1944: ROMEO BESA A JULIETA

Un cielo oscuro sin luna fue su aliado aquella noche en la que desafiaron a los hados del destino.

Dos jóvenes vigilaban la que sería un área de aterrizaje, ubicada, en esa ocasión, en un campo de cereales, a un par de kilómetros de Saint-Georges-sur-Eure. Uno de ellos, el de menor edad que, sin embargo, era el jefe del operativo, miraba el reloj de bolsillo para comprobar la hora exacta. No podían fallar.

—Faltan unos minutos —susurró a su compañero. Luego bajó los ojos hasta el reloj de bolsillo que cabía perfectamente en su palma. Lo conocía a la perfección, porque lo había mirado decenas de veces. Era su posesión más valiosa. La que arrancó del cuerpo ensangrentado de su padre.

—¿Y si no llega?

—Llegará —sentenció Pierre.

Quería creerlo. Tenía que hacerlo.

Y como si su plegaria silenciosa hubiera sido escuchada, pronto percibieron un sonido que surcaba la noche. Alzó la cara. Un bombardero Lancaster se acercaba, volando a baja altura.

—¡Enciende la linterna! —le apremió a su acompañante.

Ese era el momento más peligroso, el que podía delatarlos. Nunca sabían si había algún convoy de soldados alemanes cerca, la milicia francesa o algún vecino colaboracionista dispuesto a traicionarles.

Pierre sintió que el corazón se le aceleraba por el miedo. Era increíble que, después de todo lo que había vivido los últimos años, aún le asustara la muerte.

Si moría, todo acabaría. La rabia, la incertidumbre, la impotencia, todas esas emociones que cada día le embestían y lo dominaban, se terminarían.

Podría descansar.

Pero entonces ¿qué sería de sus amigos? ¿De sus camaradas? ¿De qué serviría tanta lucha? ¿En qué quedarían las muertes de sus seres queridos? ¿La de su padre, la de su amigo Roland?

Estaban cerca del final. Estaba seguro. Unos días antes, escondidos en el sótano de la mansión Laurent, habían escuchado en la radio uno de los mensajes de la BBC.

Desde que Charles de Gaulle había comenzado a encabezar la resistencia desde Londres, los mensajes encriptados eran la única esperanza a la que aferrarse en esos tiempos oscuros de opresión y violencia.

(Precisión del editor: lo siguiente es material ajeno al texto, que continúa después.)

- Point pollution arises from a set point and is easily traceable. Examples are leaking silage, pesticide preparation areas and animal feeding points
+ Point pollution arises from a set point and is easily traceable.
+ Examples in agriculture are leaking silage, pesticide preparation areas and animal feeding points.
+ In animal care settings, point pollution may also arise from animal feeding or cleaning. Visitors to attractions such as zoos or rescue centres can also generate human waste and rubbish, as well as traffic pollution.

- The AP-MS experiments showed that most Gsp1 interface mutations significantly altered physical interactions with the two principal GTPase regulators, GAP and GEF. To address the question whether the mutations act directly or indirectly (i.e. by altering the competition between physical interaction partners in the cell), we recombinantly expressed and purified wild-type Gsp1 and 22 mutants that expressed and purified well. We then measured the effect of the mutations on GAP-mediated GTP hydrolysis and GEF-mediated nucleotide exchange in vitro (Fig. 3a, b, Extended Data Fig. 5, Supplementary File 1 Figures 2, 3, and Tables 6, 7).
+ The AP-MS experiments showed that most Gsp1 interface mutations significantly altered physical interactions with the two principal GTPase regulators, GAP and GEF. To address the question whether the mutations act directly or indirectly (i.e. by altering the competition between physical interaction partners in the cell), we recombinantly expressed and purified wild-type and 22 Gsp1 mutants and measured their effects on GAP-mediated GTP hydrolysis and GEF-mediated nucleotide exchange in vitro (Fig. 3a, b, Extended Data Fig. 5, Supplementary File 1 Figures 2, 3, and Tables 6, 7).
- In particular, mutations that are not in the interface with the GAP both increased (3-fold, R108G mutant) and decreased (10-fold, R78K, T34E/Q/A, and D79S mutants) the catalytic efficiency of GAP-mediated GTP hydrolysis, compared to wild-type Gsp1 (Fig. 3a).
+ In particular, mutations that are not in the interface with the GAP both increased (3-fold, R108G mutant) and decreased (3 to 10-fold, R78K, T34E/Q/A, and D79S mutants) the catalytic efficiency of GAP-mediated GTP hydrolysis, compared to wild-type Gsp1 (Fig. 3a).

«Romeo besa a Julieta», había dicho una voz férrea, sin embargo, les llegó ligeramente distorsionada a través de las ondas de aquel aparato que tenían guardado como el mayor de los secretos. Porque si no lo hacían, serían condenados a muerte. O a algo peor. Enviados a uno de los abominables campos de concentración que los alemanes habían creado.

Después de oír aquel mensaje, esperanzados y nerviosos, habían desplegado un trozo de tela que les había llegado de Grenoble, escondida en la suela del zapato de un compañero que estaba en contacto con agentes de la SOE[1] en Inglaterra. Y tras descifrarlo, el mensaje cobró sentido:

«Romeo besa a Julieta, 23 de abril, 00.00 horas. Saint-Georges-sur-Eure. Cielo».

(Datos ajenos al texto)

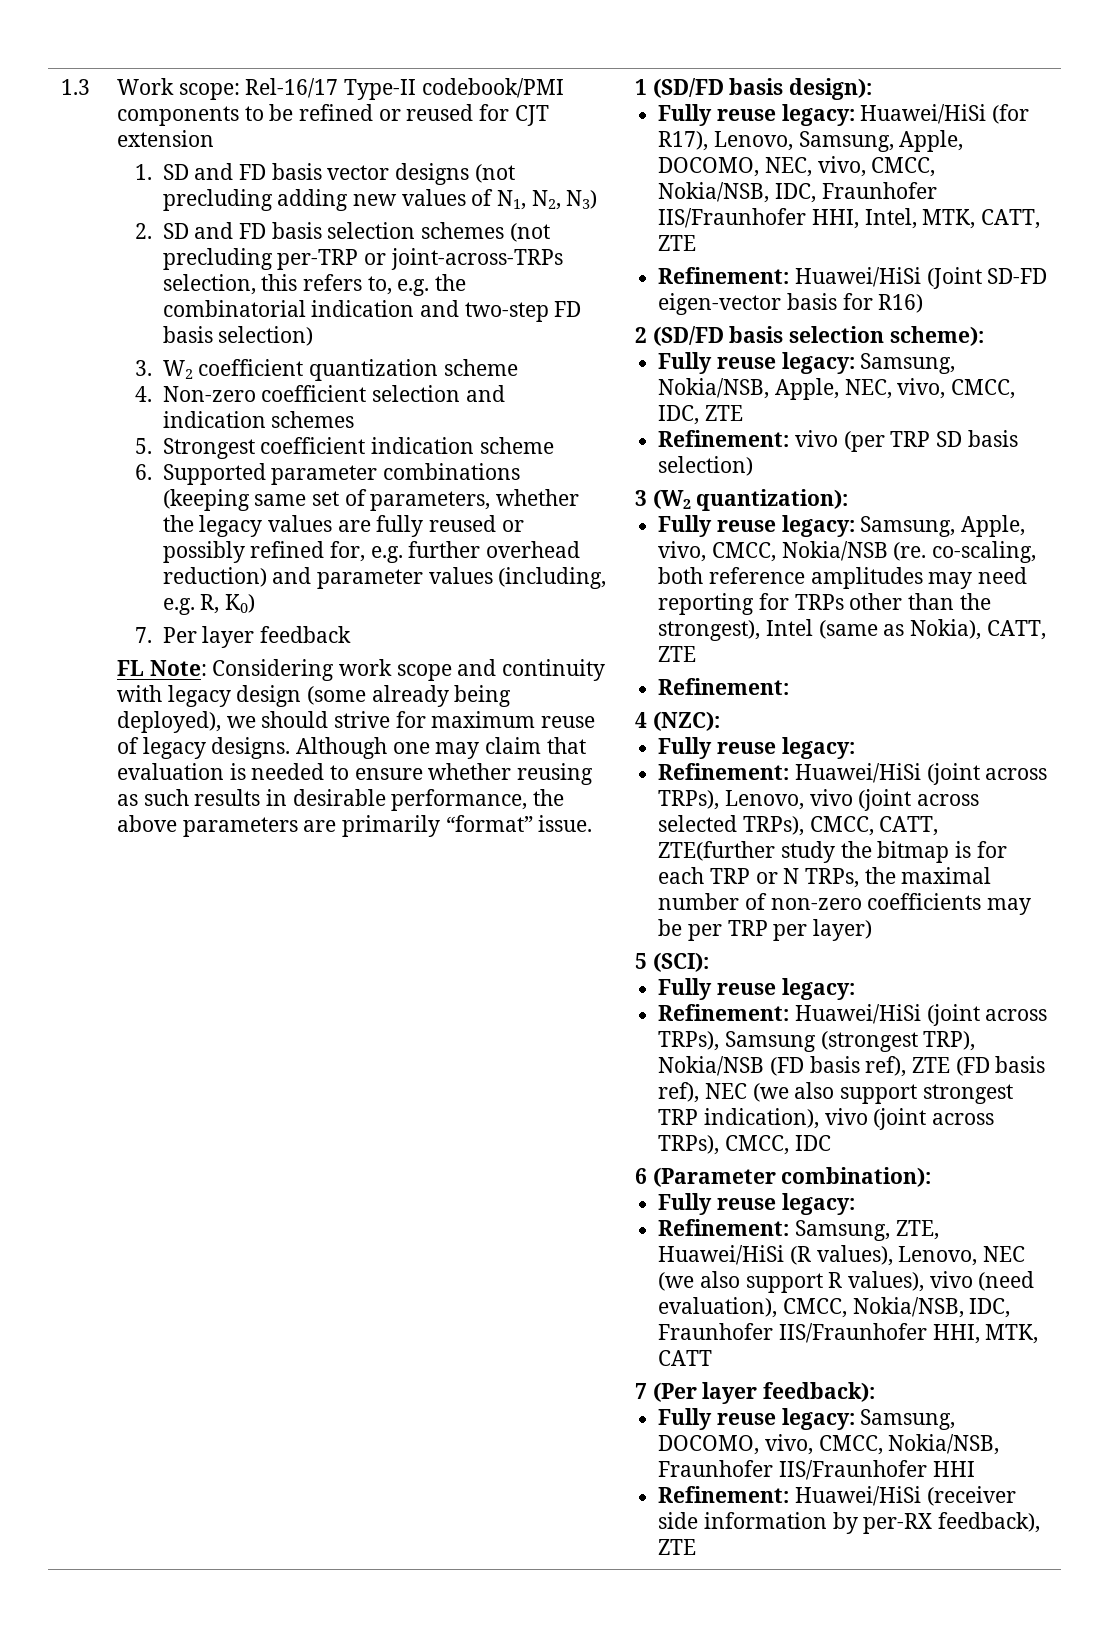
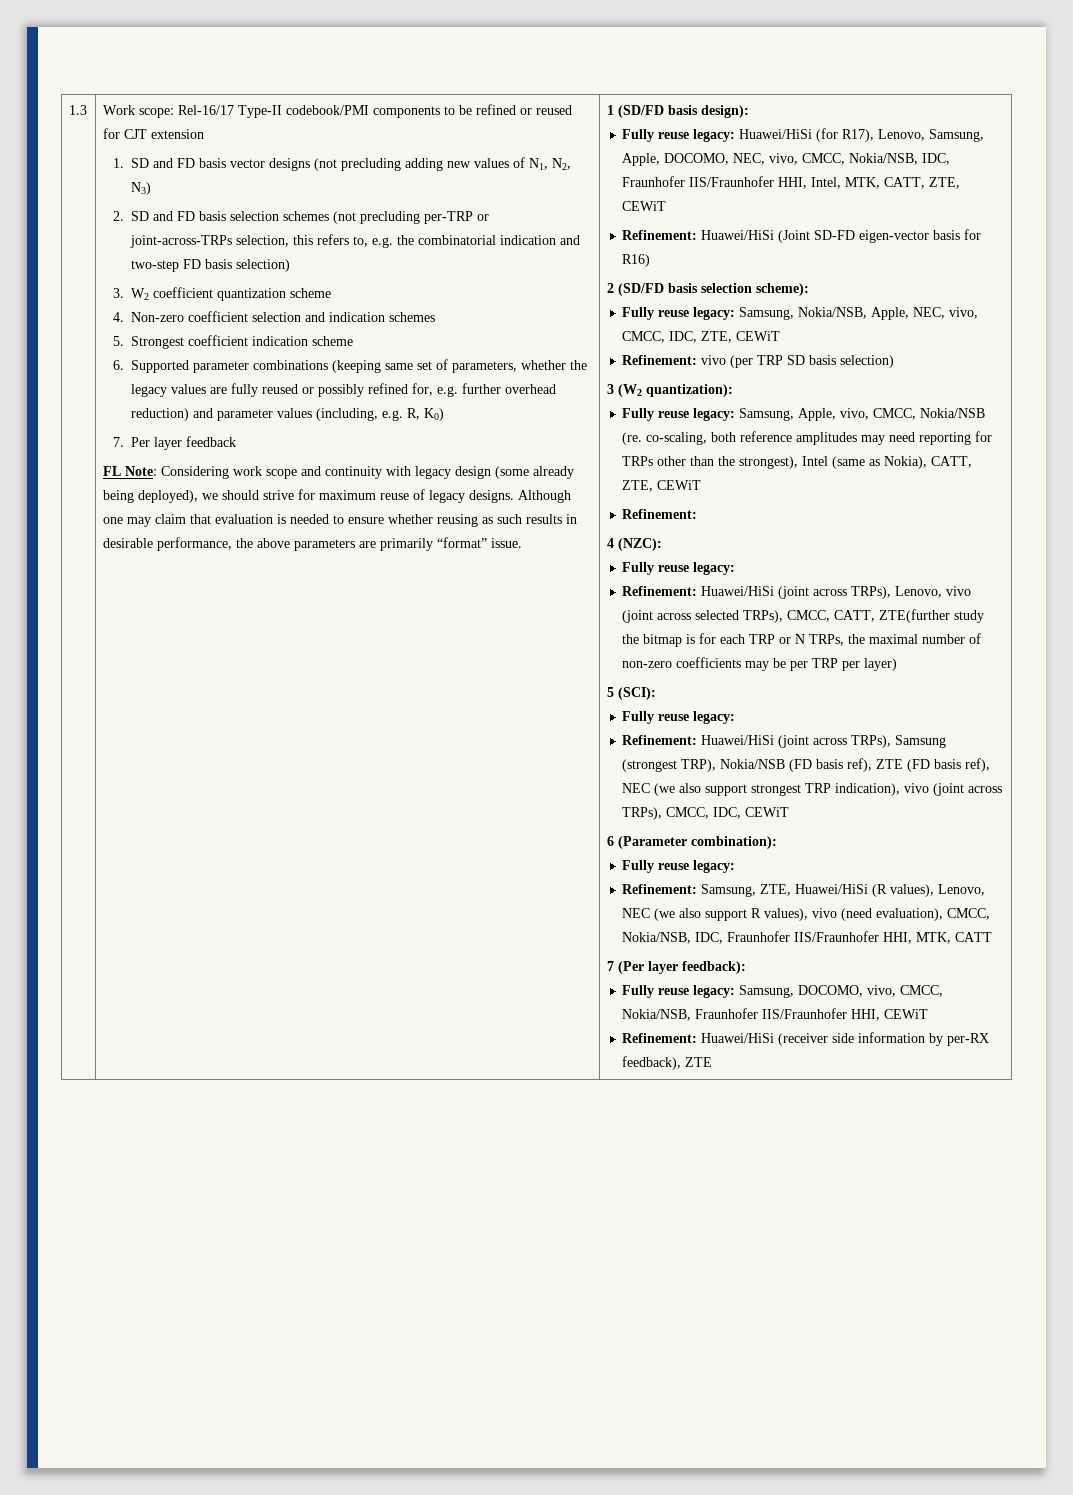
- Fully reuse legacy: Huawei/HiSi (for R17), Lenovo, Samsung, Apple, DOCOMO, NEC, vivo, CMCC, Nokia/NSB, IDC, Fraunhofer IIS/Fraunhofer HHI, Intel, MTK, CATT, ZTE
+ Fully reuse legacy: Huawei/HiSi (for R17), Lenovo, Samsung, Apple, DOCOMO, NEC, vivo, CMCC, Nokia/NSB, IDC, Fraunhofer IIS/Fraunhofer HHI, Intel, MTK, CATT, ZTE, CEWiT
- Fully reuse legacy: Samsung, Nokia/NSB, Apple, NEC, vivo, CMCC, IDC, ZTE
+ Fully reuse legacy: Samsung, Nokia/NSB, Apple, NEC, vivo, CMCC, IDC, ZTE, CEWiT
- Fully reuse legacy: Samsung, Apple, vivo, CMCC, Nokia/NSB (re. co-scaling, both reference amplitudes may need reporting for TRPs other than the strongest), Intel (same as Nokia), CATT, ZTE
+ Fully reuse legacy: Samsung, Apple, vivo, CMCC, Nokia/NSB (re. co-scaling, both reference amplitudes may need reporting for TRPs other than the strongest), Intel (same as Nokia), CATT, ZTE, CEWiT
- Refinement: Huawei/HiSi (joint across TRPs), Samsung (strongest TRP), Nokia/NSB (FD basis ref), ZTE (FD basis ref), NEC (we also support strongest TRP indication), vivo (joint across TRPs), CMCC, IDC
+ Refinement: Huawei/HiSi (joint across TRPs), Samsung (strongest TRP), Nokia/NSB (FD basis ref), ZTE (FD basis ref), NEC (we also support strongest TRP indication), vivo (joint across TRPs), CMCC, IDC, CEWiT
- Fully reuse legacy: Samsung, DOCOMO, vivo, CMCC, Nokia/NSB, Fraunhofer IIS/Fraunhofer HHI
+ Fully reuse legacy: Samsung, DOCOMO, vivo, CMCC, Nokia/NSB, Fraunhofer IIS/Fraunhofer HHI, CEWiT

Lo que no esperaban, sin embargo, fue lo que ocurrió a continuación. Porque en las últimas misiones, del firmamento habían caído suministros, comida, papel para los folletines, armas, piezas para la radio o material militar.

Cuando Pierre alzó la cara y consiguió enfocar la vista, vio que en el aire se balanceaba algo distinto: una persona que manejaba con maestría su paracaídas para aterrizar cerca de ellos.

Su compañero abrió mucho la boca, perplejo. Era la primera vez en meses que les llegaba alguien nuevo.

La emoción llenó su estómago porque estuvo seguro de que se trataba de algo importante. De que tal vez, después de tanto tiempo, el fin de la ocupación estuviera cerca.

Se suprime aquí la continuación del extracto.